Convenience, accessibility, confidentiality and quality care. If the U.S. health care system wants to bring people who have left HIV care back to the clinic, this is what people with HIV say they’ll have to do, according to data presented this week at the 11th International AIDS Society Conference on HIV Science (IAS 2021).

The United States has a major HIV care engagement problem. Right now, only half of people living with HIV are actively engaged in care, said Kelly Dyer, a research assistant at Emory University School of Medicine, who presented the data. Only 56% of those maintain an undetectable viral load, which is associated with longer life spans and less illness and eliminates the risk of transmitting HIV to sexual partners.

So Dyer and colleagues conducted a mixed-method study between June 2019 and May 2021. One arm did in-depth interviews with 41 people working at HIV clinics, people who lived in the community and, critically, people with HIV who were not currently in care.
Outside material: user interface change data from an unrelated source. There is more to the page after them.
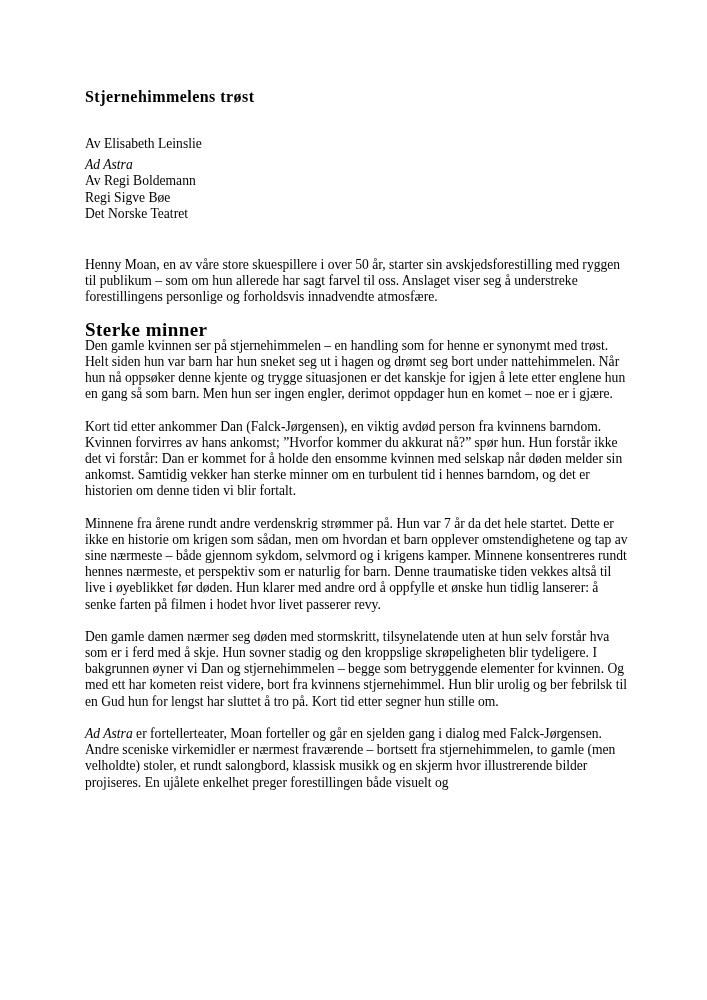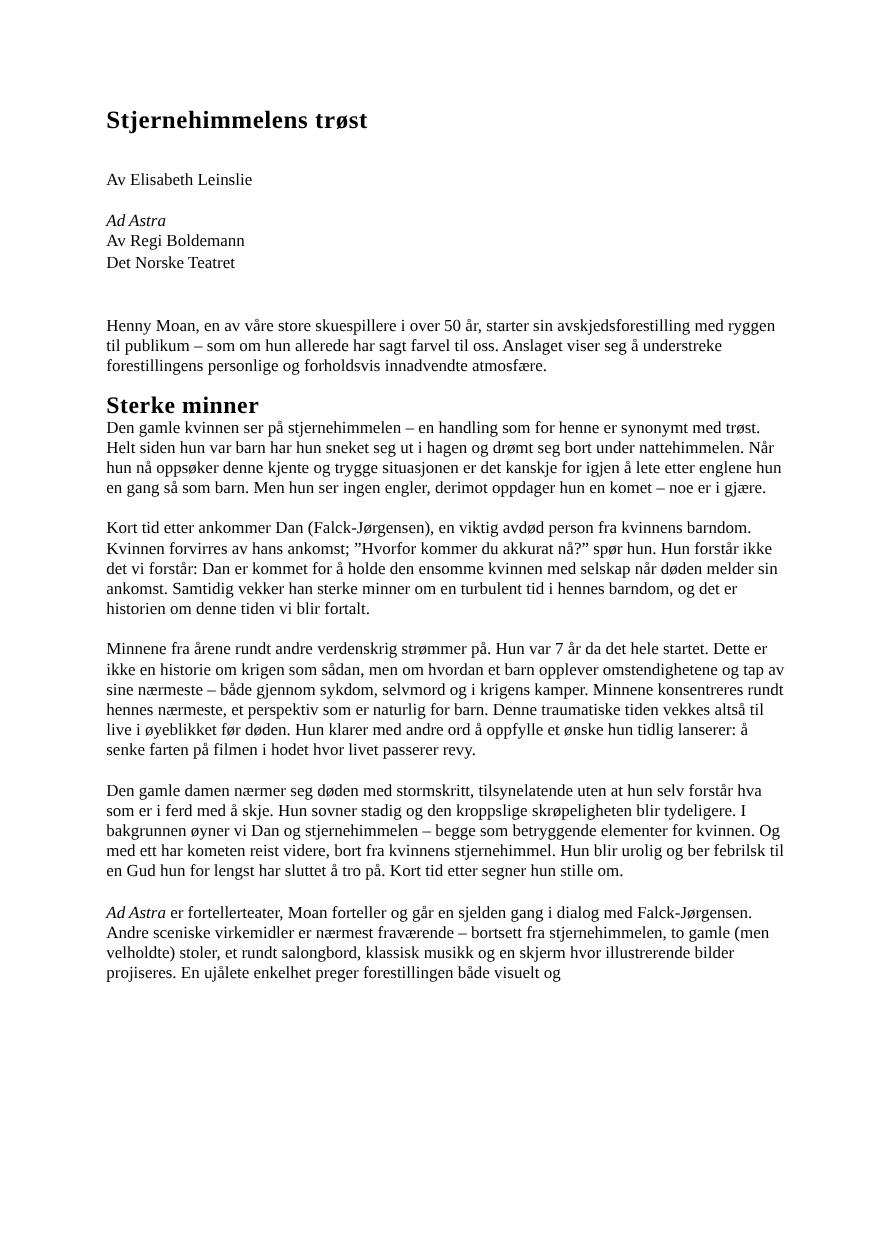"Stjernehimmelens trøst" .doc-title { font-size: 20px -> 16px }
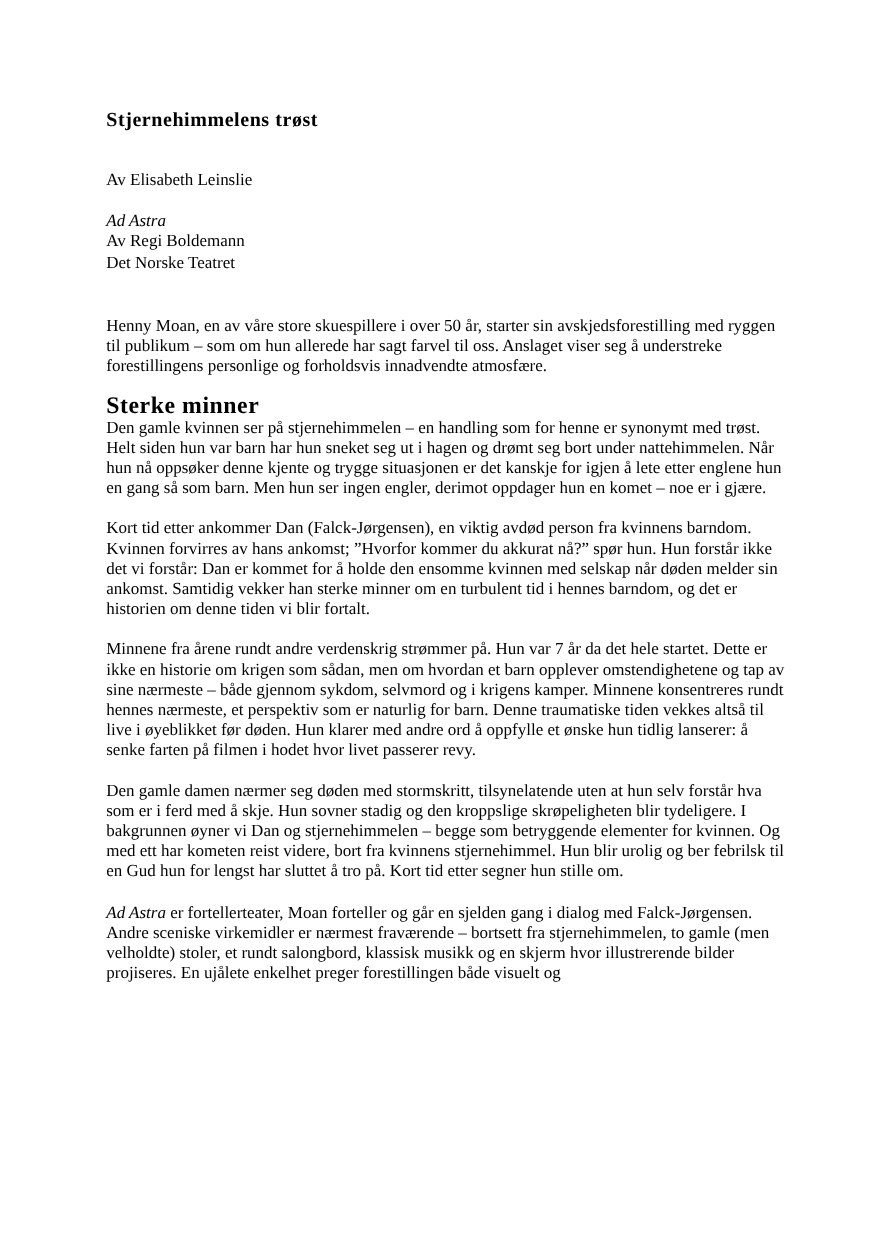"Av Elisabeth Leinslie" .byline { margin: 0 0 17px 0 -> 0 0 5px 0 }
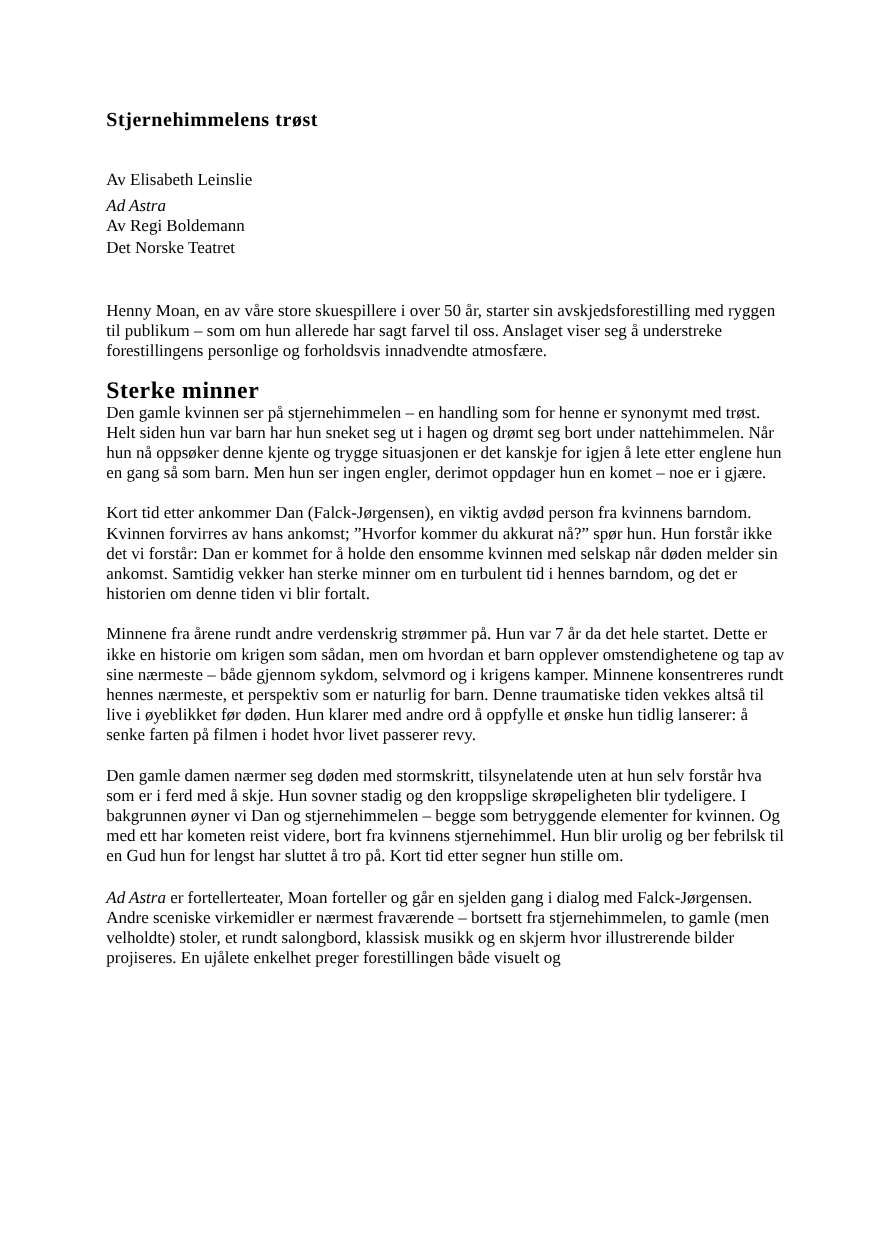"Regi Sigve Bøe" p { html: none -> <p>Regi Sigve Bøe</p> }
The other arm asked 50 people living with HIV who were not engaged in treatment to take a survey on which of seven HIV care models they’d prefer.

The seven models included the traditional HIV clinic and six alternatives:

  • A mobile clinic
  • A community-based center staffed with peer navigators
  • Telemedicine
  • Embedding HIV care in primary care clinics
  • Embedding HIV care in homeless shelters
  • Embedding HIV care at drug treatment centers.

The vast majority of people living with HIV were Black (86%), 82% were men, more than half (52%) were sexual minorities and 54% earned less than $10,000 a year. On ranked-choice responses, the traditional HIV clinic model came in third as the preferred model of care among people with HIV, with mobile clinics and community-based care with peer navigation coming in first and second, respectively.

Mobile clinics were far and away the most popular: 70%, or 35 people living with HIV who were disengaged from care, ranked the mobile clinic as their first or second choice, with 21 listing it as their first choice. By comparison, the traditional HIV clinic model was the first choice for just 14% of participants, or about seven people. Community-based peer navigators ranked first or second for 38% of participants. Fewer than 10 people listed that model as the first choice.

Interestingly, the traditional HIV clinic model was the third most popular, with 24% listing it as first or second choice, but 32% listed it as their second-to-last choice for care—the only rank worse than “would never use.”

Telemedicine tied with the traditional clinic as the preferred way of receiving HIV care, with one person in the interview side of the study saying it’s “more private and more convenient cause I can do it at home.”

The least popular option was receiving HIV care at drug treatment centers, with just one person listing it as their first choice and 18% saying they’d never use that kind of care. It’s unclear whether that’s because they do not report troublesome drug use.

The heterogeneity of preferences means that more than one method might be necessary to fully engage all people living with HIV in care. Because this is a very small study population, the results should be taken with an abundance of caution.

“Through this work, what we learned is that not one size fits all when it comes to care delivery, highlighting the need to provide multiple alternative models of delivery,” said Dyer. “Additionally, multiple participants discussed the need for integration of care models and for individuals to choose different care models at different times.”